*** Block opens ***

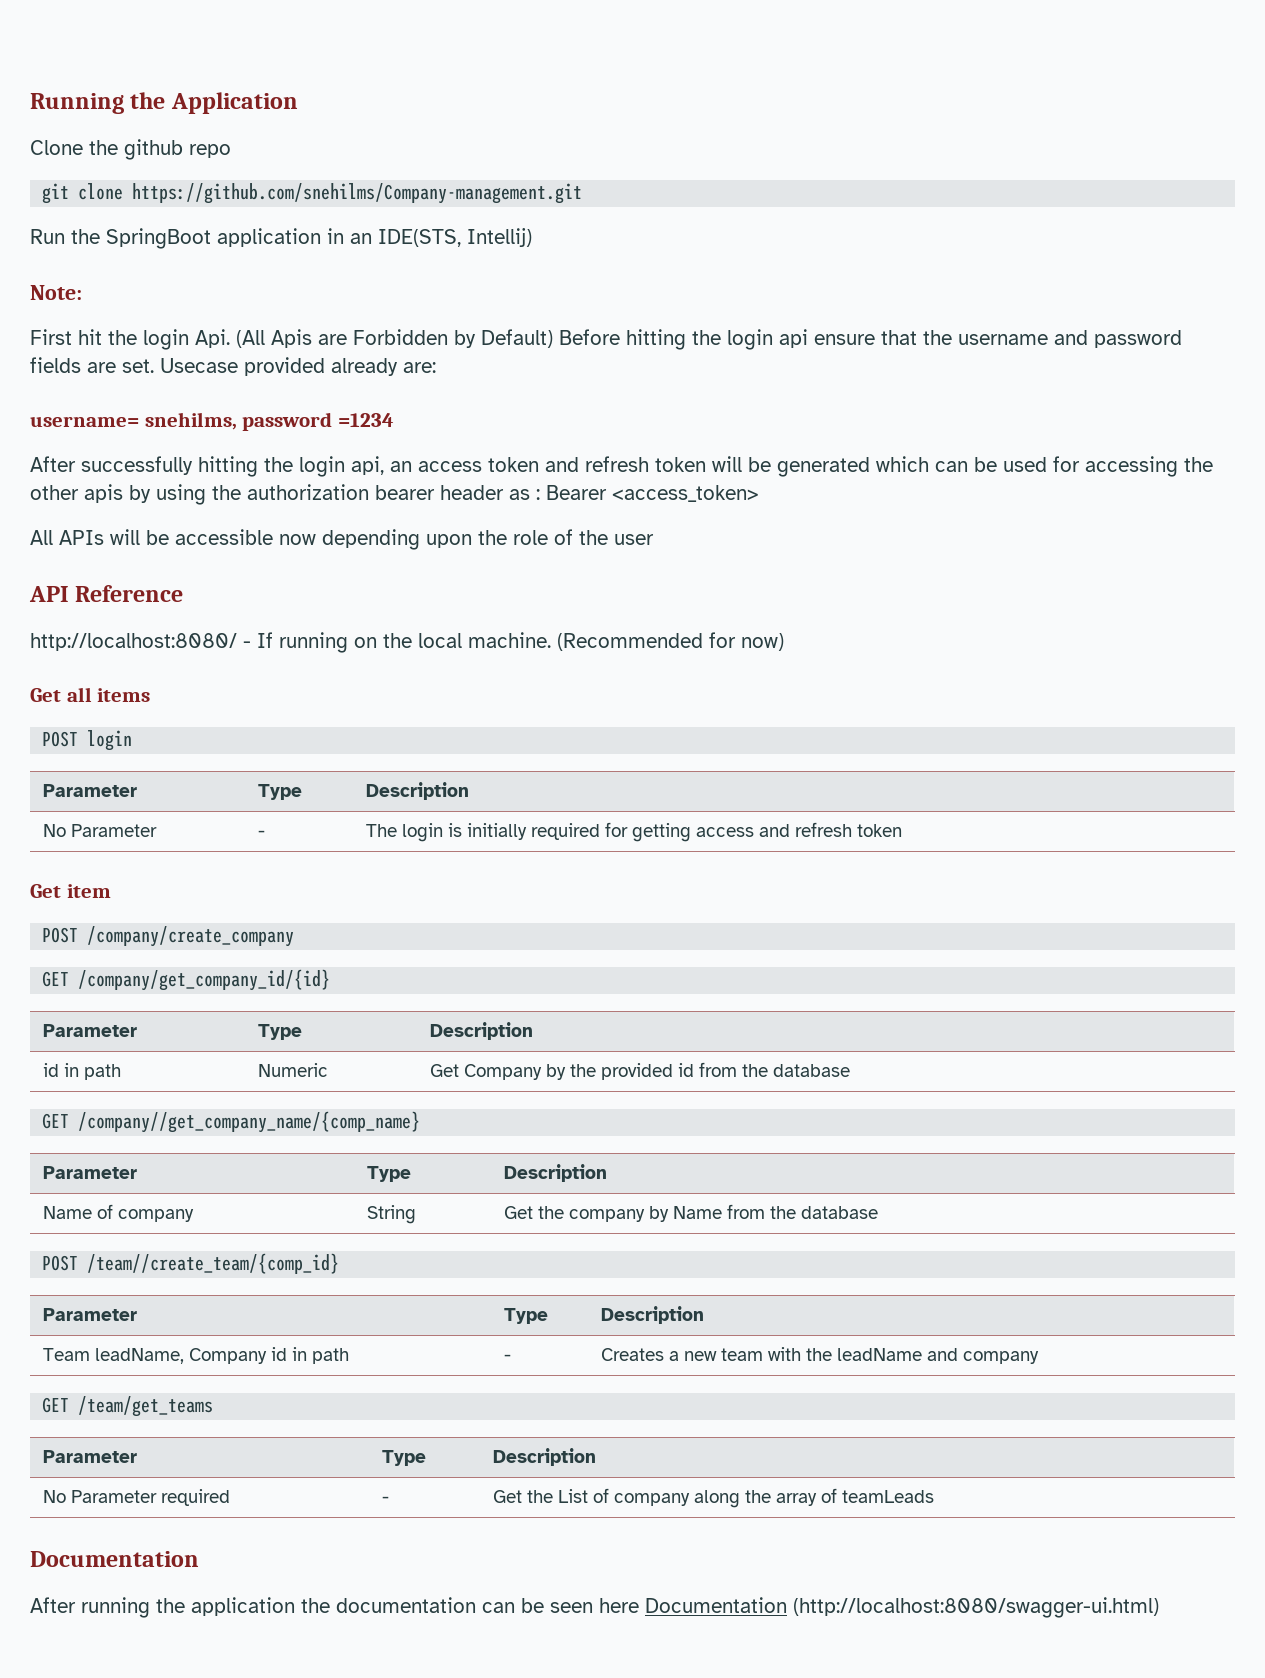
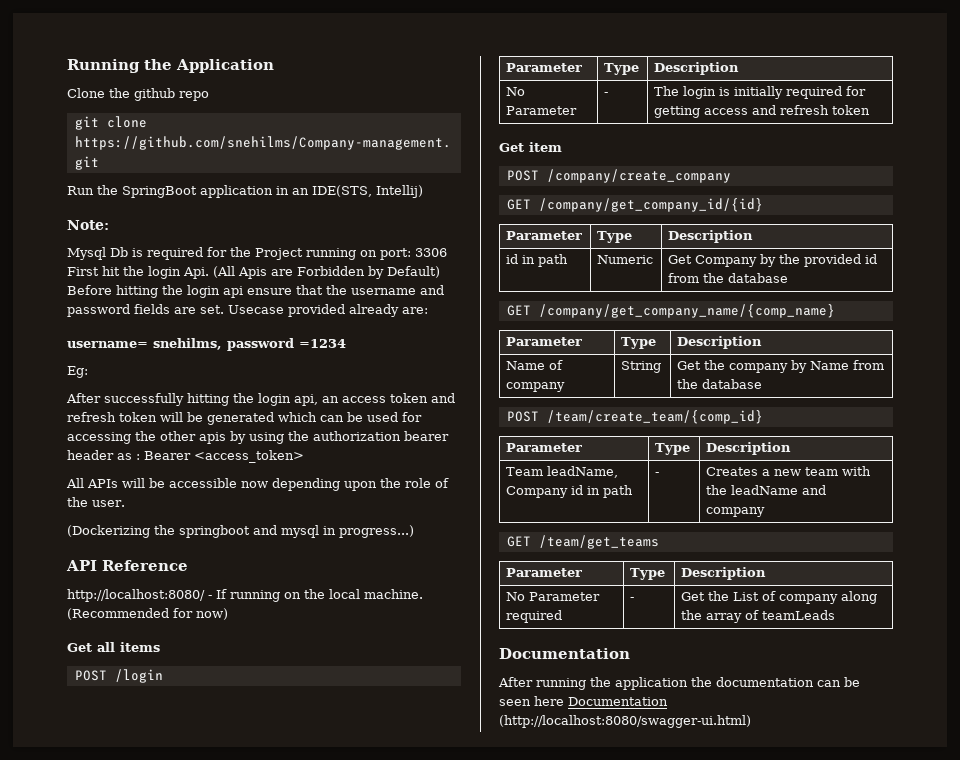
(82, 292) none -> [67,247,447,260] Mysql Db is required for the Project running on port: 3306
(394, 420) none -> [67,366,88,378] // Eg:
[614,534,654,545] user -> [92,500,125,507] [67,525,414,538] user. // (Dockerizing the springboot and mysql in progress...)
[87,730,133,751] login -> [114,669,163,683] /login
[78,1111,421,1133] /company//get_company_name/{comp_name} -> [538,304,835,318] /company/get_company_name/{comp_name}
[87,1253,340,1274] /team//create_team/{comp_id} -> [546,410,763,424] /team/create_team/{comp_id}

*** Block closes ***

§ **Task objective**:
Find all lines holding the word "none" in the records above and copy them.

§ **Result below**:
(82, 292) none -> [67,247,447,260] Mysql Db is required for the Project running on port: 3306
(394, 420) none -> [67,366,88,378] // Eg:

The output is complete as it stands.